I installed this as a custom quirk: zha-device-handlers/zhaquirks/tuya/ts011f_plug.py at 728ee427263d89a9c9186eacefc90e4994d81b82 · zigpy/zha-device-handlers · GitHub

Then under

class plug_v2(EnchantedDevice):
......
    replacement = {
        ENDPOINTS: {
            1: {
                PROFILE_ID: zha.PROFILE_ID,
                DEVICE_TYPE: zha.DeviceType.SMART_PLUG,
                INPUT_CLUSTERS: [
                    Basic.cluster_id,
                    Identify.cluster_id,
                    Groups.cluster_id,
                    Scenes.cluster_id,
                    TuyaZBOnOffAttributeCluster,
                    TuyaZBMeteringClusterWithUnit,
                    TuyaZBElectricalMeasurement,
                    TuyaZBExternalSwitchTypeCluster,

I deleted the following lines:
TuyaZBMeteringClusterWithUnit,
TuyaZBElectricalMeasurement,

That seems to have solved the issue but I will be diving into the logs after work. So far devices are snappy, but there are a few I still need to re-add; and will need to verify the logs are no longer being spammed with energy statistics for um 41 smart plugs all at once

Edit:
That does indeed seem to have done the trick. All my devices are back online and seem to be stable and responsive; the error logs don’t show any zigbee related errors that I could see. Says a lot that a 10 second snippet of debug logging was ~15mb when I had all the energy reporting swamping my network, now it’s more like 1mb.

I also have a lot of thirdreality smart plugs on my net so in places where I needed the energy monitoring from the aliexpress tuya plugs I just swapped the thirdreality and the tuya plugs (there were only 2 so not too big a deal to redo the entities). I’ve never had any slowdowns with the thirdreality plugs and my understanding is that their energy reporting is much more sane (minutes rather than multiple times a second) so in case anyone needs a recommendation that is mine.
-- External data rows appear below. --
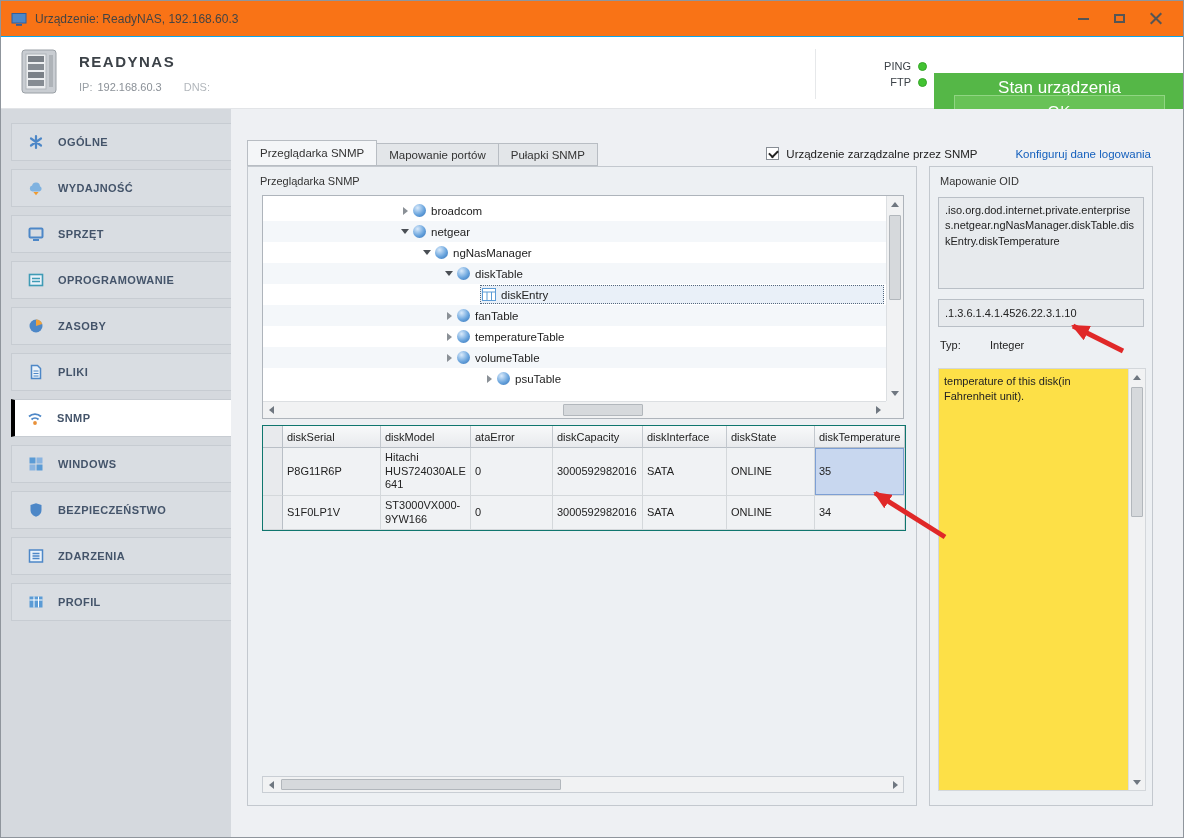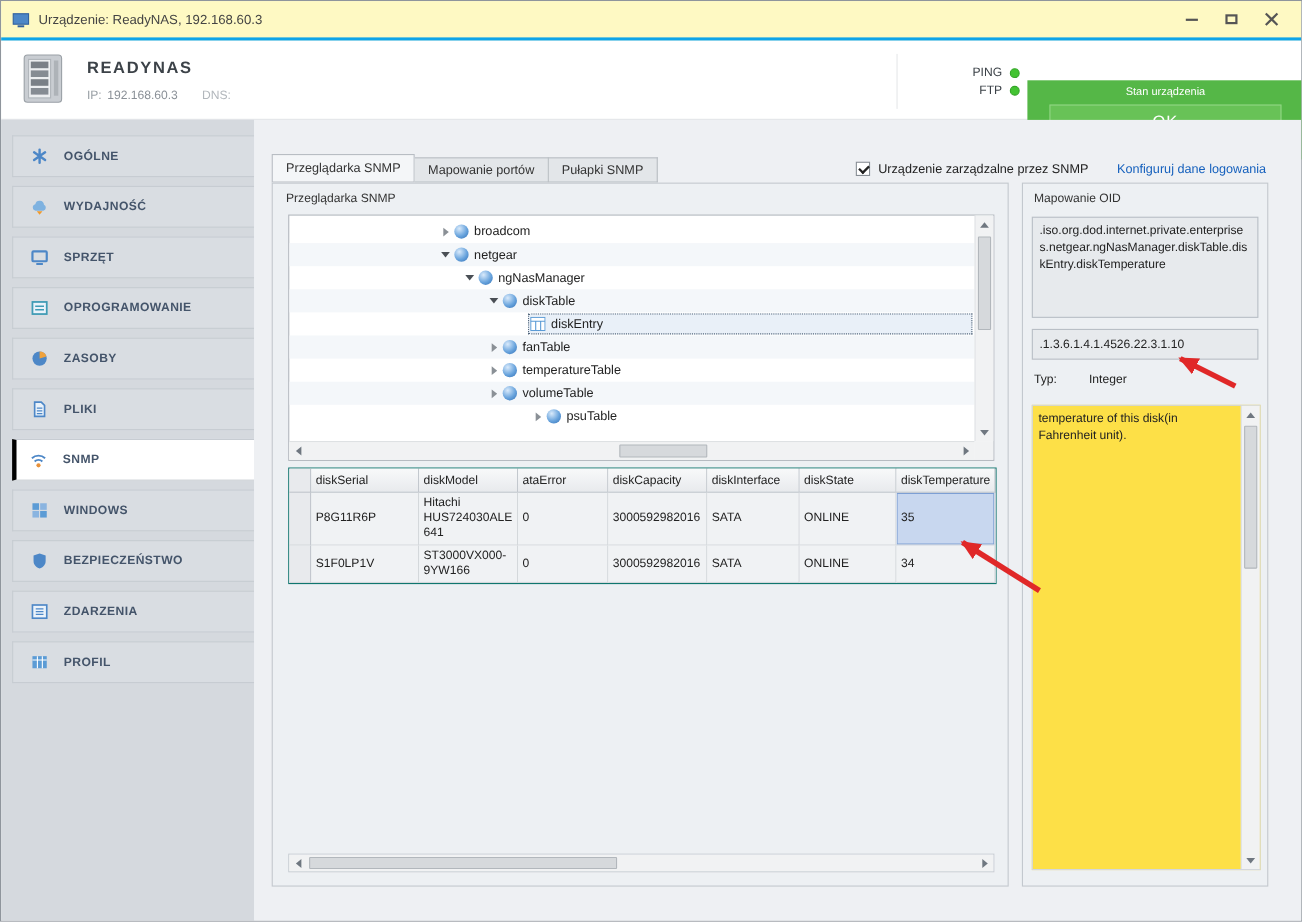"Urządzenie: ReadyNAS, 192.168.60.3" .titlebar { background: #fef9c3 -> #f97316; border-bottom: 3px solid #0ea5e9 -> 1px solid #0ea5e9 }
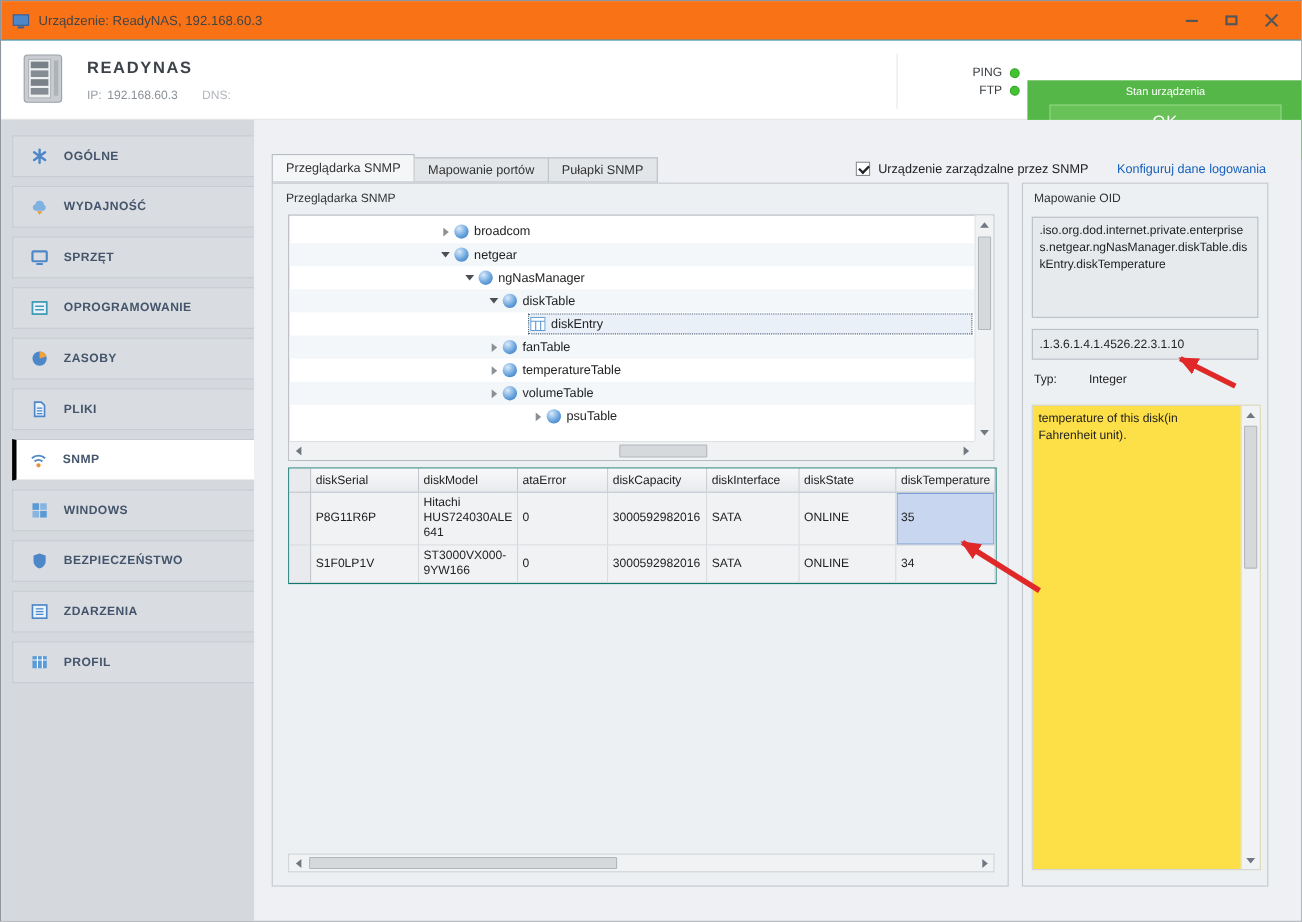"Stan urządzenia" .status-title { font-size: 10px -> 17px }
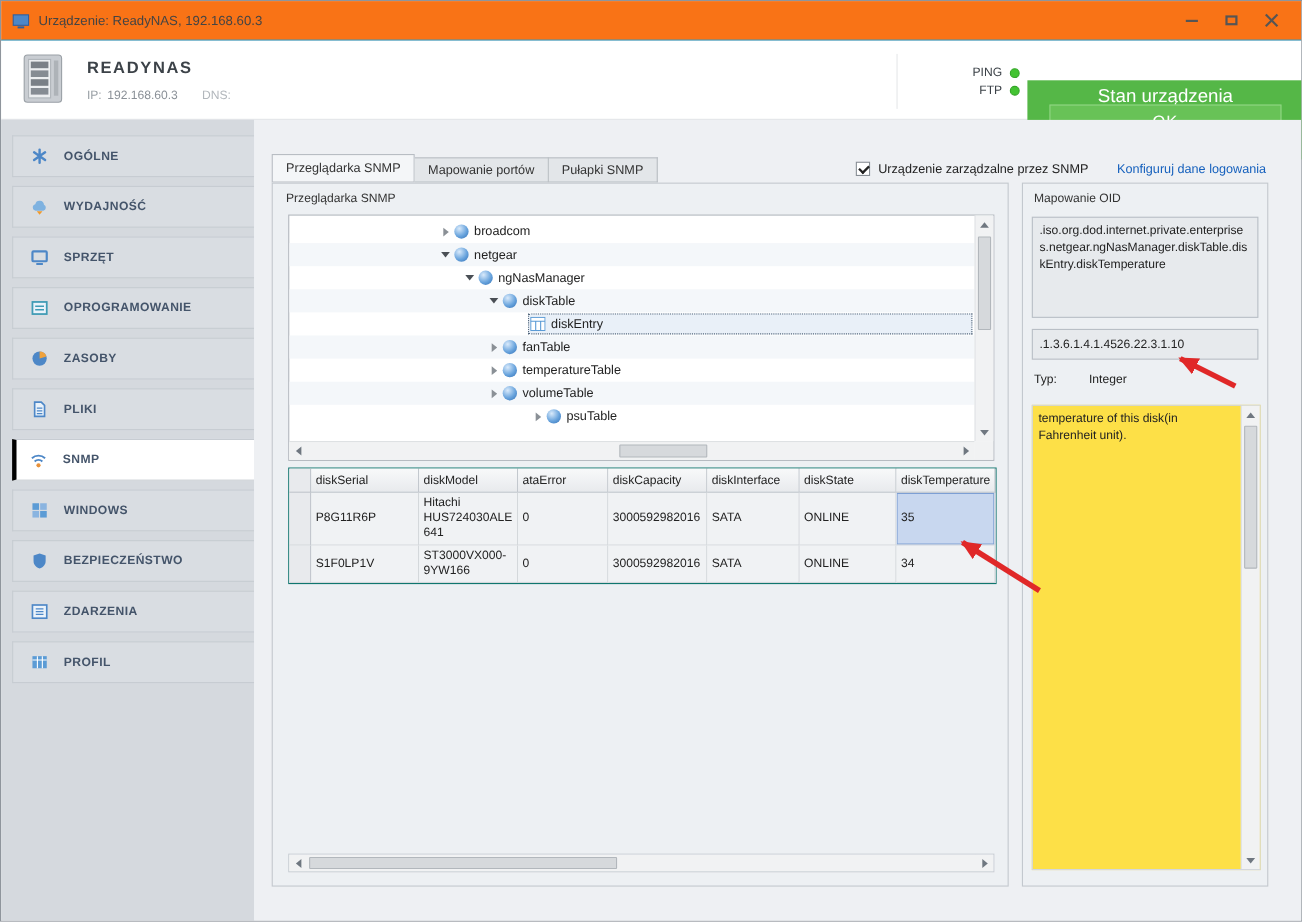"Urządzenie zarządzalne przez SNMP" .chk-row { gap: 26px -> 38px }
For anyone dealing with this issue like me who had zero experience with the more technical aspects of zigbee:

  1. Create a custom quirk as in this guide. Zigbee Guide: How-to add/setup local custom ZHA Device Handlers (also known as ”quirks”) in the ZHA integration
  2. Use the custom quirk file as linked at the top of this post (if doing this for the particular tuya plug in question, otherwise use the corresponding quirk.py file); I ssh’d into the machine with my HA docker container and pasted the contents of the link into nano editor. Give it a memorable/unique name to make the next step easier on yourself.
  3. When you restart HA to get it to load the custom quirk, then go to the device page of the plug in question, on the left under “device info” click the dropdown arrow to the right of “zigbee info” and verify that the “quirk” at the bottom is the custom one you created.
    If it’s not, it may be a mapping issue for the directory you created in 1), or as I found out, I was editing the wrong model in the quirk file I downloaded. I found the right one with a control + f search for my exact model number, or, whatever the default quirk is in the “zigbee info” row of the device page (screenshot below), search for that.
  4. Once you verify that your custom quirk is being detected and used, edit the quirk file as I describe at the top of this post, basically removing the energy monitoring clusters in the “replacement” section.
  5. Reboot HA, pull up an example of that plug, and the energy monitoring entities should all be unavailable or no longer being provided by the integration while the switch still works fine. I then went into ZHA “entities” and used filters to isolate the energy monitoring entities for my switch type and could “select all” and “delete”.

That’s all I can think of that would be helpful in case anyone else comes across this issue.